Return all lines from the listing below in which "invoice" appears.

(RECORDS FOR THIS EXERCISE begins)

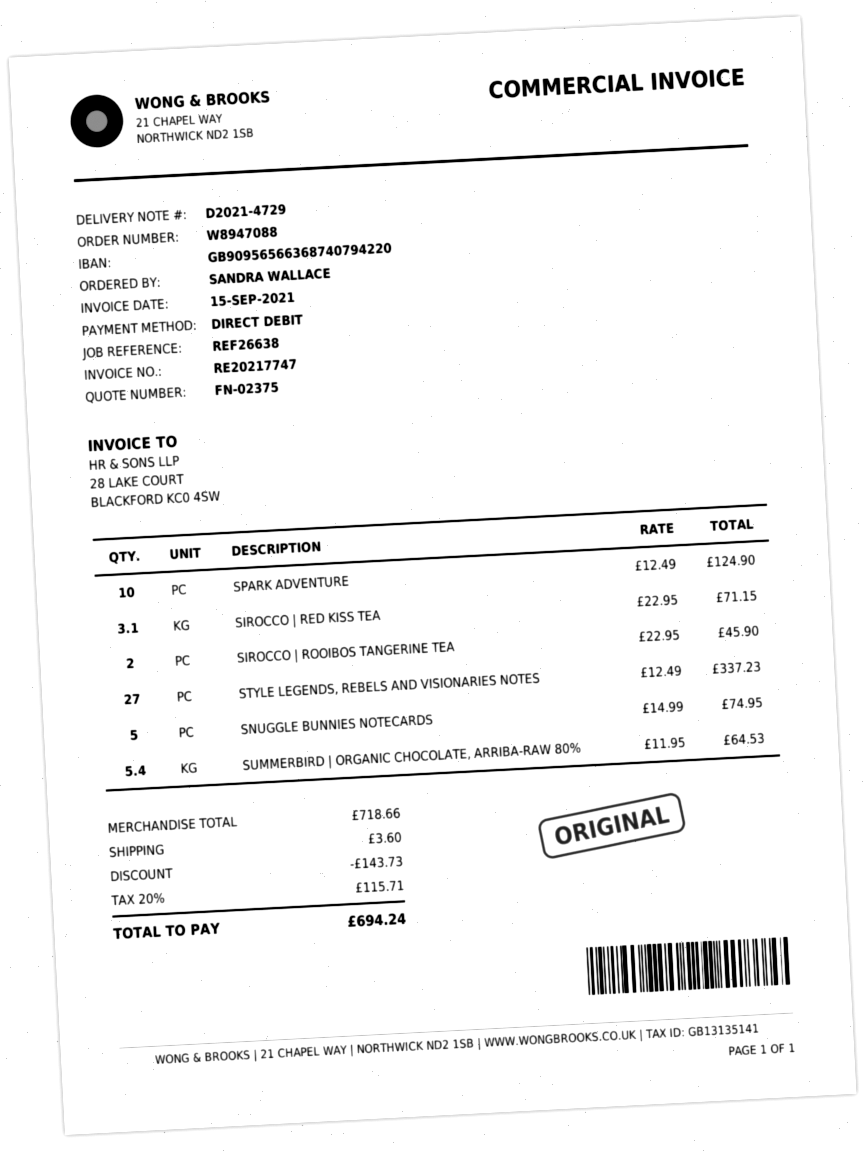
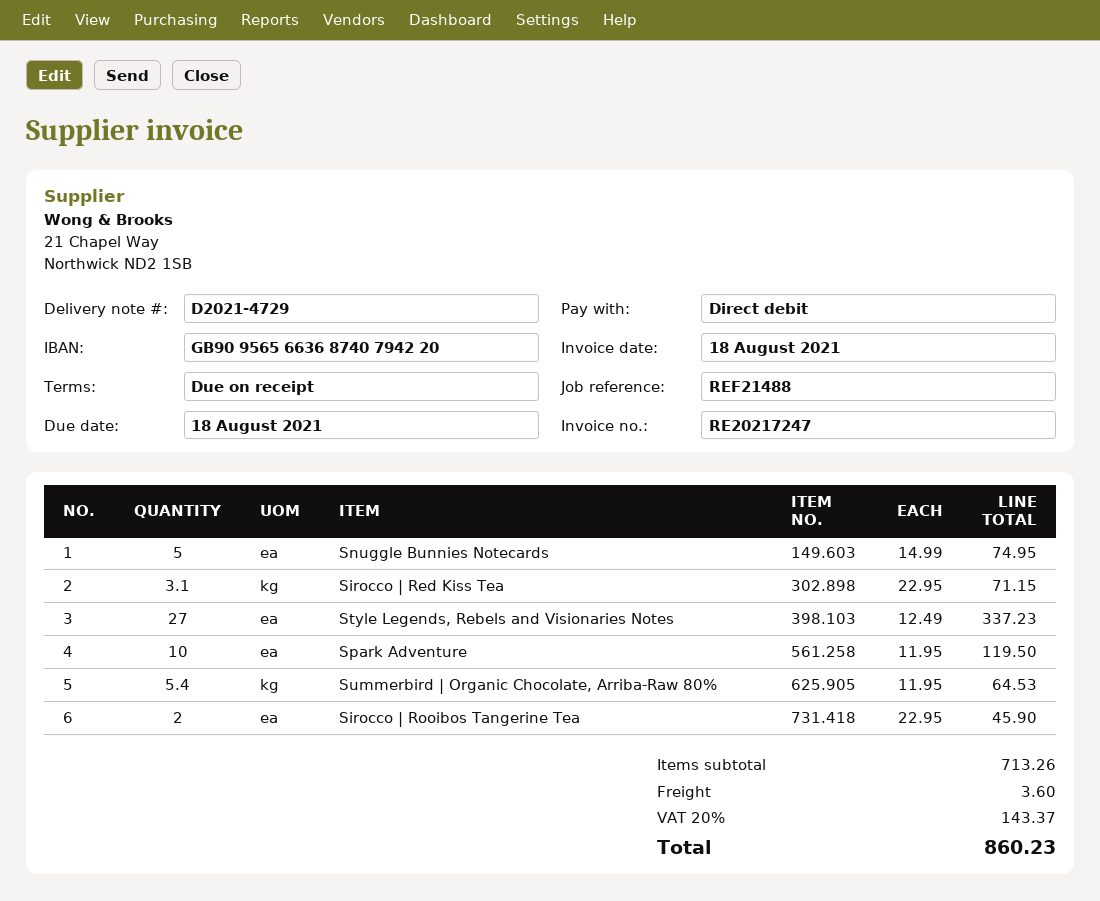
invoice number: RE20217747 -> RE20217247
invoice date: 2021-09-15 -> 2021-08-18
reference: REF26638 -> REF21488
SPARK ADVENTURE: 10 x 12.49 = 124.90 -> 10 x 11.95 = 119.50
subtotal: 718.66 -> 713.26
discount: 143.73 -> none
tax: 20% = 115.71 -> 20% = 143.37
total: 694.24 -> 860.23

(RECORDS FOR THIS EXERCISE ends)

#### COMPLETED TASK:
invoice number: RE20217747 -> RE20217247
invoice date: 2021-09-15 -> 2021-08-18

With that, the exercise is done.